---------- Given records ----------

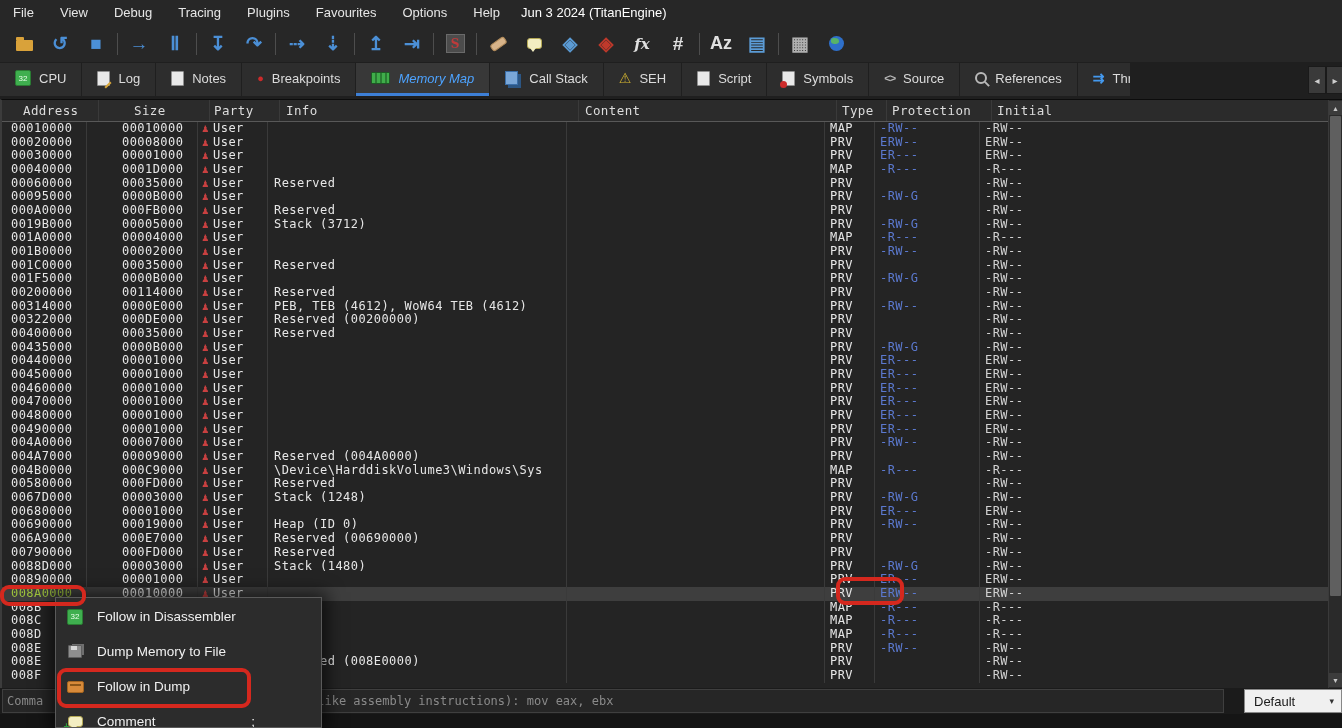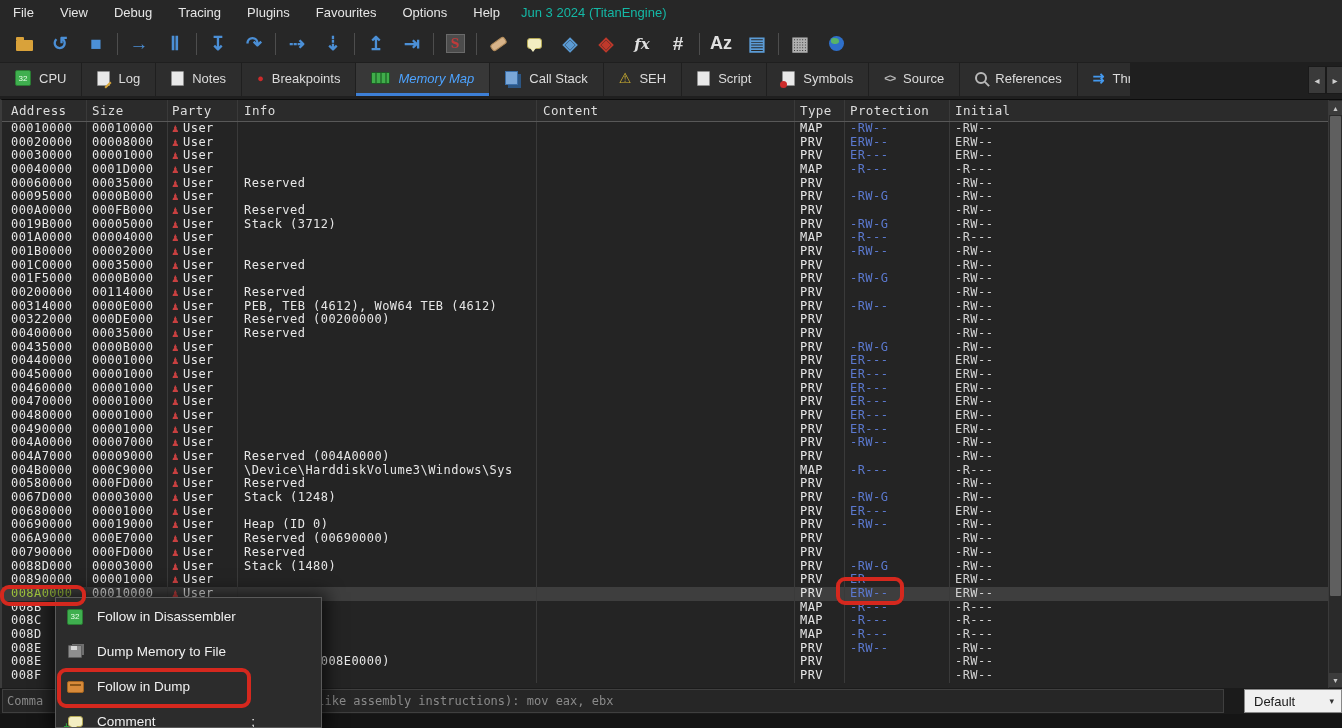--- a/index.html
+++ b/index.html
@@ -1,21 +1,21 @@
 <!DOCTYPE html>
 <html><head>
 <meta charset="utf-8">
 <style>
   html,body{margin:0;padding:0;background:#111;}
   #app{position:relative;width:1342px;height:728px;background:#1f1f1f;overflow:hidden;
        font-family:"Liberation Sans",sans-serif;-webkit-font-smoothing:antialiased;}
   
   #menubar{position:absolute;left:0;top:0;width:100%;height:25px;background:#272727;display:flex;align-items:center;}
   .mitem{padding:0 13px;color:#e6e6e6;font-size:13px;line-height:25px;cursor:default;}
-  #builddate{margin-left:8px;color:#14b8a6;font-size:13px;}
+  #builddate{margin-left:8px;color:#ffffff;font-size:13px;}
   
   #toolbar{position:absolute;left:0;top:25px;width:100%;height:37px;background:#272727;display:flex;align-items:center;padding-left:6px;box-sizing:border-box;}
   .tbtn{width:36px;height:30px;display:flex;align-items:center;justify-content:center;font-size:19px;font-weight:bold;cursor:default;}
   .tsep{width:1px;height:22px;background:#4d4d4d;margin:0 3px;}
   .fxit{font-style:italic;font-size:15px;font-family:"DejaVu Serif",serif;}
   .azsm{font-size:18px;font-weight:bold;}
   
   #tabbar{position:absolute;left:0;top:62px;width:100%;height:37px;background:#1f1f1f;display:flex;overflow:hidden;}
   .tab{height:33px;margin:1px 1px 0 0;padding:0 15px;background:#2d2d2d;color:#dcdcdc;font-size:13px;
        display:flex;align-items:center;gap:8px;white-space:nowrap;cursor:default;border-bottom:3px solid transparent;box-sizing:border-box;}
@@ -45,27 +45,27 @@
   .glyph-bubble::after{content:"";position:absolute;left:2px;bottom:-4px;border-left:3px solid transparent;border-right:3px solid transparent;border-top:4px solid #f3eec2;}
   .glyph-bubble.plus::before{content:"+";position:absolute;color:#2e9e3e;font-size:10px;left:-5px;bottom:-6px;font-weight:bold;}
   .glyph-dumpicon{width:15px;height:10px;background:#d78a3a;border:1px solid #a5651f;border-radius:2px;position:relative;flex:none;}
   .glyph-dumpicon::after{content:"";position:absolute;left:2px;top:2px;right:2px;height:2px;background:#8a5518;}
   .glyph-floppy{width:12px;height:11px;background:#8f8f8f;border:1px solid #5f5f5f;border-radius:1px;position:relative;flex:none;box-shadow:3px -2px 0 -1px #6f6f6f;}
   .glyph-floppy::after{content:"";position:absolute;left:2px;top:0;width:6px;height:4px;background:#d8d8d8;}
   .srcglyph{font-size:11px;font-weight:bold;color:#b8b8b8;letter-spacing:-1px;flex:none;}
   
   #tablewrap{position:absolute;left:0;top:99px;width:1342px;height:589px;background:#242424;border-top:1px solid #0c0c0c;border-left:2px solid #3c3c3c;box-sizing:border-box;}
   #thead{position:absolute;left:0;top:0;right:14px;height:21px;background:#2b2b2b;border-bottom:1px solid #585858;display:flex;
-         font-family:"DejaVu Sans Mono",monospace;font-size:12.5px;color:#dcdcdc;line-height:21px;letter-spacing:.4px;}
+         font-family:"DejaVu Sans Mono",monospace;font-size:12.5px;color:#dcdcdc;line-height:21px;letter-spacing:.4px;padding-left:12px;}
   #rows{position:absolute;left:0;top:22px;right:14px;bottom:0;overflow:hidden;}
   .mm-row{display:flex;height:13.68px;line-height:13.7px;font-family:"DejaVu Sans Mono",monospace;font-size:12px;color:#e6e6e6;letter-spacing:.45px;white-space:nowrap;}
   .mm-row.sel{background:#3e3e3e;}
   .mm-row.sel .cv0{color:#9cc13c;}
   .hc,.cell{box-sizing:border-box;border-right:1px solid #3a3a3a;overflow:hidden;flex:none;}
-  .w0{width:85px;padding-left:9px;} .w1{width:81px;padding-left:5px;} .w2{width:70px;padding-left:4px;}
+  .w0{width:85px;padding-left:9px;} .w1{width:81px;padding-left:5px;margin-left:30px;} .w2{width:70px;padding-left:4px;}
   .w3{width:299px;padding-left:6px;} .w4{width:258px;padding-left:6px;} .w5{width:50px;padding-left:5px;}
   .w6{width:105px;padding-left:5px;} .w7{flex:1 1 auto;padding-left:5px;border-right:none;}
   .prot{color:#5b79cf;} .initc{color:#d2d2d2;}
   .pawn{color:#c84040;font-size:11px;margin-right:4px;}
   
   #vscroll{position:absolute;right:0;top:0;width:14px;height:100%;background:#2a2a2a;border-left:1px solid #3a3a3a;box-sizing:border-box;}
   .sbtn{position:absolute;left:0;width:13px;height:14px;background:#3c3c3c;color:#c8c8c8;font-size:7px;display:flex;align-items:center;justify-content:center;}
   #sthumb{position:absolute;left:1px;top:16px;width:11px;height:480px;background:#5f5f5f;border-radius:1px;}
   
   #ctxmenu{position:absolute;left:55px;top:597px;width:267px;height:131px;background:#2c2c2c;border:1px solid #5a5a5a;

----------

● **What you will do**
Please print each entry exactly as it stands, without the pictures.

● **Your response**
--- a/index.html
+++ b/index.html
@@ -1,21 +1,21 @@
 <!DOCTYPE html>
 <html><head>
 <meta charset="utf-8">
 <style>
   html,body{margin:0;padding:0;background:#111;}
   #app{position:relative;width:1342px;height:728px;background:#1f1f1f;overflow:hidden;
        font-family:"Liberation Sans",sans-serif;-webkit-font-smoothing:antialiased;}
   
   #menubar{position:absolute;left:0;top:0;width:100%;height:25px;background:#272727;display:flex;align-items:center;}
   .mitem{padding:0 13px;color:#e6e6e6;font-size:13px;line-height:25px;cursor:default;}
-  #builddate{margin-left:8px;color:#14b8a6;font-size:13px;}
+  #builddate{margin-left:8px;color:#ffffff;font-size:13px;}
   
   #toolbar{position:absolute;left:0;top:25px;width:100%;height:37px;background:#272727;display:flex;align-items:center;padding-left:6px;box-sizing:border-box;}
   .tbtn{width:36px;height:30px;display:flex;align-items:center;justify-content:center;font-size:19px;font-weight:bold;cursor:default;}
   .tsep{width:1px;height:22px;background:#4d4d4d;margin:0 3px;}
   .fxit{font-style:italic;font-size:15px;font-family:"DejaVu Serif",serif;}
   .azsm{font-size:18px;font-weight:bold;}
   
   #tabbar{position:absolute;left:0;top:62px;width:100%;height:37px;background:#1f1f1f;display:flex;overflow:hidden;}
   .tab{height:33px;margin:1px 1px 0 0;padding:0 15px;background:#2d2d2d;color:#dcdcdc;font-size:13px;
        display:flex;align-items:center;gap:8px;white-space:nowrap;cursor:default;border-bottom:3px solid transparent;box-sizing:border-box;}
@@ -45,27 +45,27 @@
   .glyph-bubble::after{content:"";position:absolute;left:2px;bottom:-4px;border-left:3px solid transparent;border-right:3px solid transparent;border-top:4px solid #f3eec2;}
   .glyph-bubble.plus::before{content:"+";position:absolute;color:#2e9e3e;font-size:10px;left:-5px;bottom:-6px;font-weight:bold;}
   .glyph-dumpicon{width:15px;height:10px;background:#d78a3a;border:1px solid #a5651f;border-radius:2px;position:relative;flex:none;}
   .glyph-dumpicon::after{content:"";position:absolute;left:2px;top:2px;right:2px;height:2px;background:#8a5518;}
   .glyph-floppy{width:12px;height:11px;background:#8f8f8f;border:1px solid #5f5f5f;border-radius:1px;position:relative;flex:none;box-shadow:3px -2px 0 -1px #6f6f6f;}
   .glyph-floppy::after{content:"";position:absolute;left:2px;top:0;width:6px;height:4px;background:#d8d8d8;}
   .srcglyph{font-size:11px;font-weight:bold;color:#b8b8b8;letter-spacing:-1px;flex:none;}
   
   #tablewrap{position:absolute;left:0;top:99px;width:1342px;height:589px;background:#242424;border-top:1px solid #0c0c0c;border-left:2px solid #3c3c3c;box-sizing:border-box;}
   #thead{position:absolute;left:0;top:0;right:14px;height:21px;background:#2b2b2b;border-bottom:1px solid #585858;display:flex;
-         font-family:"DejaVu Sans Mono",monospace;font-size:12.5px;color:#dcdcdc;line-height:21px;letter-spacing:.4px;}
+         font-family:"DejaVu Sans Mono",monospace;font-size:12.5px;color:#dcdcdc;line-height:21px;letter-spacing:.4px;padding-left:12px;}
   #rows{position:absolute;left:0;top:22px;right:14px;bottom:0;overflow:hidden;}
   .mm-row{display:flex;height:13.68px;line-height:13.7px;font-family:"DejaVu Sans Mono",monospace;font-size:12px;color:#e6e6e6;letter-spacing:.45px;white-space:nowrap;}
   .mm-row.sel{background:#3e3e3e;}
   .mm-row.sel .cv0{color:#9cc13c;}
   .hc,.cell{box-sizing:border-box;border-right:1px solid #3a3a3a;overflow:hidden;flex:none;}
-  .w0{width:85px;padding-left:9px;} .w1{width:81px;padding-left:5px;} .w2{width:70px;padding-left:4px;}
+  .w0{width:85px;padding-left:9px;} .w1{width:81px;padding-left:5px;margin-left:30px;} .w2{width:70px;padding-left:4px;}
   .w3{width:299px;padding-left:6px;} .w4{width:258px;padding-left:6px;} .w5{width:50px;padding-left:5px;}
   .w6{width:105px;padding-left:5px;} .w7{flex:1 1 auto;padding-left:5px;border-right:none;}
   .prot{color:#5b79cf;} .initc{color:#d2d2d2;}
   .pawn{color:#c84040;font-size:11px;margin-right:4px;}
   
   #vscroll{position:absolute;right:0;top:0;width:14px;height:100%;background:#2a2a2a;border-left:1px solid #3a3a3a;box-sizing:border-box;}
   .sbtn{position:absolute;left:0;width:13px;height:14px;background:#3c3c3c;color:#c8c8c8;font-size:7px;display:flex;align-items:center;justify-content:center;}
   #sthumb{position:absolute;left:1px;top:16px;width:11px;height:480px;background:#5f5f5f;border-radius:1px;}
   
   #ctxmenu{position:absolute;left:55px;top:597px;width:267px;height:131px;background:#2c2c2c;border:1px solid #5a5a5a;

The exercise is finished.